This terminal text animator turns plain text or code into an animated, character-by-character typewriter sequence — the classic "hacker at the keyboard" look — and lets you record it straight to a video file. Everything happens locally on the <canvas> element in your browser: no upload, no account, no watermark. Paste a shell command, a code snippet, or any line of text, pick a look, hit preview, then record.
It is built for content creators, developers and educators who want an authentic typewriter effect for YouTube intros, coding tutorials, conference slides, or short-form social videos, without screen-recording a real terminal and hoping the timing looks right. Script the exact text, control the exact speed, and export a clean result every time.
Choose a terminal color (matrix green, cyber cyan, warning yellow and more), a cursor style, a background — solid, CRT scanlines, or a soft vignette glow — and a window chrome with macOS-style traffic-light dots for an extra-authentic terminal window look. Then pick the aspect ratio that matches where the clip is going: 16:9 for YouTube and presentations, 9:16 for TikTok / Reels / Shorts, or 1:1 for a square social post.
Paste any text, shell command output, or code snippet — the animator types it out exactly as written, with full control over speed.
Five text colors, three backgrounds, three cursor styles, optional neon glow, and a toggleable macOS-style window chrome.
16:9 landscape, 9:16 vertical for Reels & Shorts, or 1:1 square — switch instantly without re-typing anything.
One click captures the live canvas animation and downloads it as a ready-to-use video file.
| Feature | This animator | Screen recording a real terminal |
|---|---|---|
| Exact, repeatable timing | Yes | Hard to control |
| No real commands to run | Yes | No — must actually execute them |
| Custom colors & cursor styles | Yes | Limited to your terminal theme |
| Vertical / square export | Yes | Needs separate cropping |
| Install required | None — runs in browser | Recording software |
| Price | Free | Varies |
For demonstrating real, live system behavior, an actual screen recording still has its place. But for explainer videos, intros, and polished social clips, scripting the text and controlling the timing exactly is faster and far more consistent.
A terminal text animation simulates typing text character-by-character at a controllable speed, producing the typewriter effect seen in hacker movies, tech demos and tutorial videos. This generator handles the timing, cursor blink and styling for you — just paste your text, choose a look, and preview or record.

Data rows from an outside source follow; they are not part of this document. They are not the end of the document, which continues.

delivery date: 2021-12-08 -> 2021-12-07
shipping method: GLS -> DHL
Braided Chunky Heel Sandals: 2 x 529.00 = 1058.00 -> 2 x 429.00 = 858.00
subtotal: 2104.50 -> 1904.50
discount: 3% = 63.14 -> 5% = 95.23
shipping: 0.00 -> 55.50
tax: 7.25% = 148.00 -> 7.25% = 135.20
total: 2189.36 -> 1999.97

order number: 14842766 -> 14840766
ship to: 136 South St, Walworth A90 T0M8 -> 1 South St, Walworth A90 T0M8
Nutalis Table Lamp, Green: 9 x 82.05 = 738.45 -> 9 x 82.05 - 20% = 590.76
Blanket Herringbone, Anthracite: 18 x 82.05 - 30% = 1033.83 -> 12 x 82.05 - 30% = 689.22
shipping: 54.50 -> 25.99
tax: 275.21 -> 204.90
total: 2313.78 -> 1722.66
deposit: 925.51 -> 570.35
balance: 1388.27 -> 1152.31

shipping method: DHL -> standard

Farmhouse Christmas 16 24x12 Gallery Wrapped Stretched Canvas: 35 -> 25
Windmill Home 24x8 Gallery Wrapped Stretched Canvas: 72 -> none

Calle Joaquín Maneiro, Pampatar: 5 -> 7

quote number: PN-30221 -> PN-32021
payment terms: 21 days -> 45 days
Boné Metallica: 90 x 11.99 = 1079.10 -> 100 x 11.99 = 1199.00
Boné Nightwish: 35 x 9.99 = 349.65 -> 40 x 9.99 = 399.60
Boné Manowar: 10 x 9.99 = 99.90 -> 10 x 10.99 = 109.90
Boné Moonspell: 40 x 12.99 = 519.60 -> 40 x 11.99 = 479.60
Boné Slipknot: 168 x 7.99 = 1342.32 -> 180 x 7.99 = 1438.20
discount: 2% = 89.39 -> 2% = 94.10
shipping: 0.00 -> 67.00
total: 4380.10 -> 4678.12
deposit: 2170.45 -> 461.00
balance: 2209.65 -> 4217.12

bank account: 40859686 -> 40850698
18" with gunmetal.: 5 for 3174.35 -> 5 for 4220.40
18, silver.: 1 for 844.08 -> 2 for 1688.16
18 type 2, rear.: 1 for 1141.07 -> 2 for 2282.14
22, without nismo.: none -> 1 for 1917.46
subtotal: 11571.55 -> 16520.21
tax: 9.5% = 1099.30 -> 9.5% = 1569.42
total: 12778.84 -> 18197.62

Use the Typing speed dropdown to choose Fast, Medium or Slow — this sets the delay between each character so you can match a realistic coding pace or a slower, presentation-friendly speed. Cursor blink and style are controlled separately under Cursor style.
Yes. Set Aspect ratio to 9:16 for vertical short-form video, 1:1 for a square post, or keep the default 16:9 for landscape presentations, screen-share intros and YouTube. The canvas resolution updates instantly and the recording matches whichever ratio is selected.
Recording captures the live canvas using the browser's MediaRecorder API and downloads a .webm video (VP9 codec), which plays natively in browsers and most video editors. If you need .mp4 specifically, any free converter or video editor can re-export it in seconds.
Window chrome adds a macOS-style title bar with red/yellow/green dots above the text, so the canvas looks like a real terminal window rather than a bare block of text — useful for thumbnails and presentation slides. Neon glow adds a soft light bloom around the text for a more cinematic, cyberpunk look. Both can be switched off for a plain, minimal terminal.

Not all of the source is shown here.